[[ EXTRACTED MATERIAL, beginning ]]
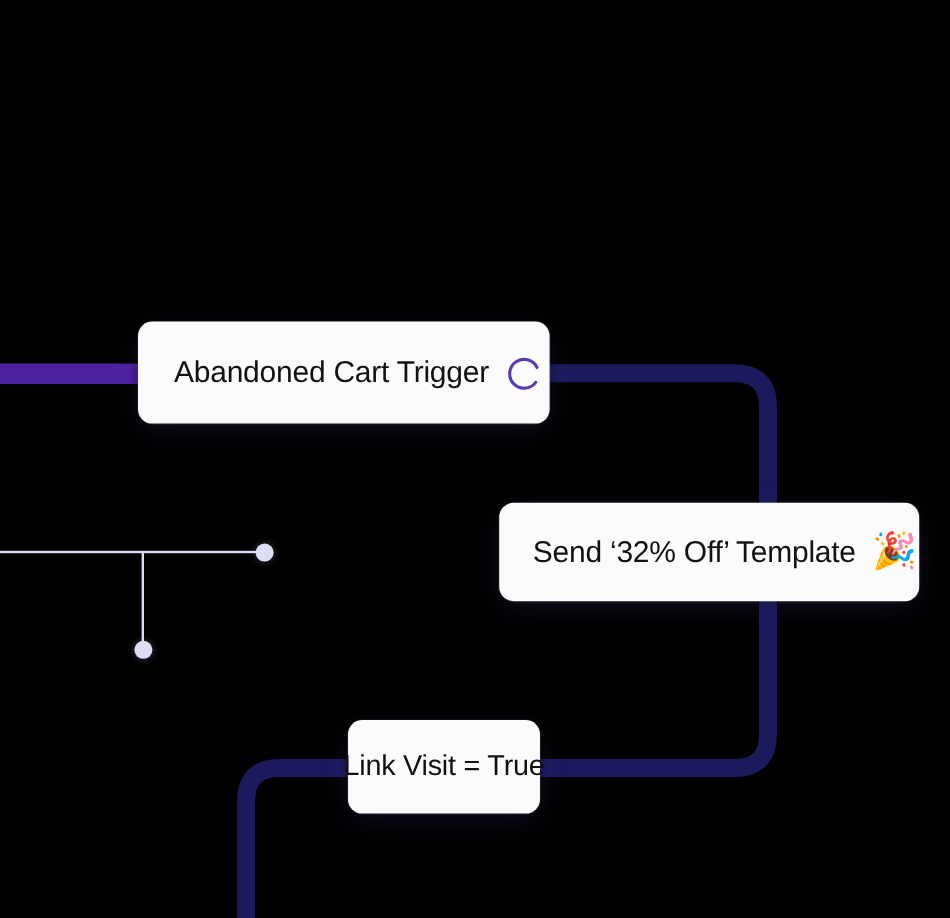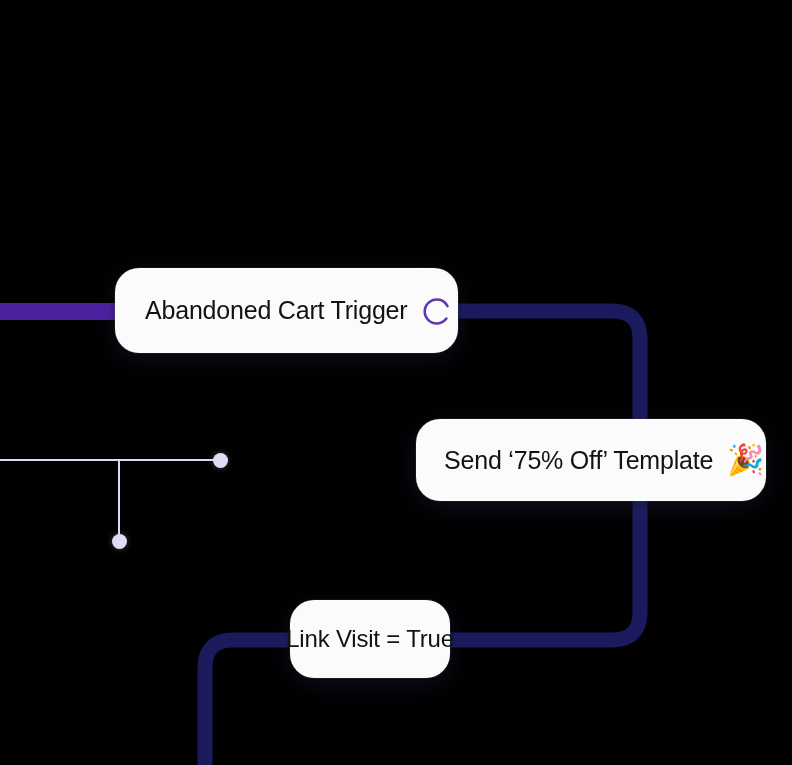--- a/index.html
+++ b/index.html
@@ -64,7 +64,7 @@
     align-items:center;
     gap:14px;
     background:#FBFBFB;
-    border-radius:24px;
+    border-radius:12px;
     color:#111113;
     white-space:nowrap;
     box-shadow:

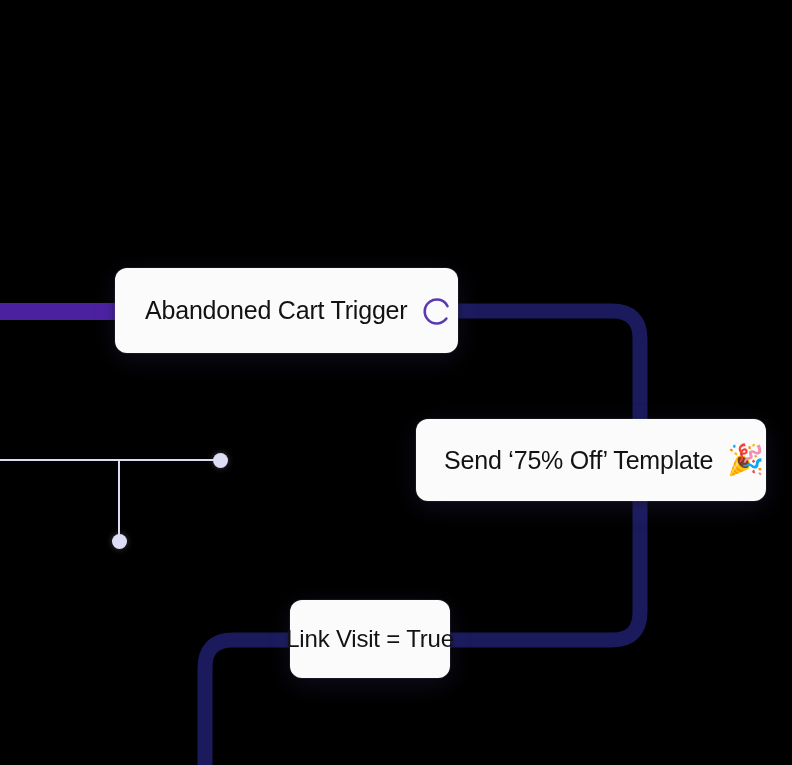--- a/index.html
+++ b/index.html
@@ -131,7 +131,7 @@
     </div>
 
     <div class="card" id="card-template" style="pointer-events:auto;">
-      <span class="card-label">Send ‘75% Off’ Template</span>
+      <span class="card-label">Send ‘32% Off’ Template</span>
       <span class="card-icon emoji-icon">🎉</span>
     </div>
[[ EXTRACTED MATERIAL, end ]]
** PROMPT **
Leave out the pictures and copy the rest of the material above exactly.

** ANSWER AREA **
--- a/index.html
+++ b/index.html
@@ -64,7 +64,7 @@
     align-items:center;
     gap:14px;
     background:#FBFBFB;
-    border-radius:24px;
+    border-radius:12px;
     color:#111113;
     white-space:nowrap;
     box-shadow:

--- a/index.html
+++ b/index.html
@@ -131,7 +131,7 @@
     </div>
 
     <div class="card" id="card-template" style="pointer-events:auto;">
-      <span class="card-label">Send ‘75% Off’ Template</span>
+      <span class="card-label">Send ‘32% Off’ Template</span>
       <span class="card-icon emoji-icon">🎉</span>
     </div>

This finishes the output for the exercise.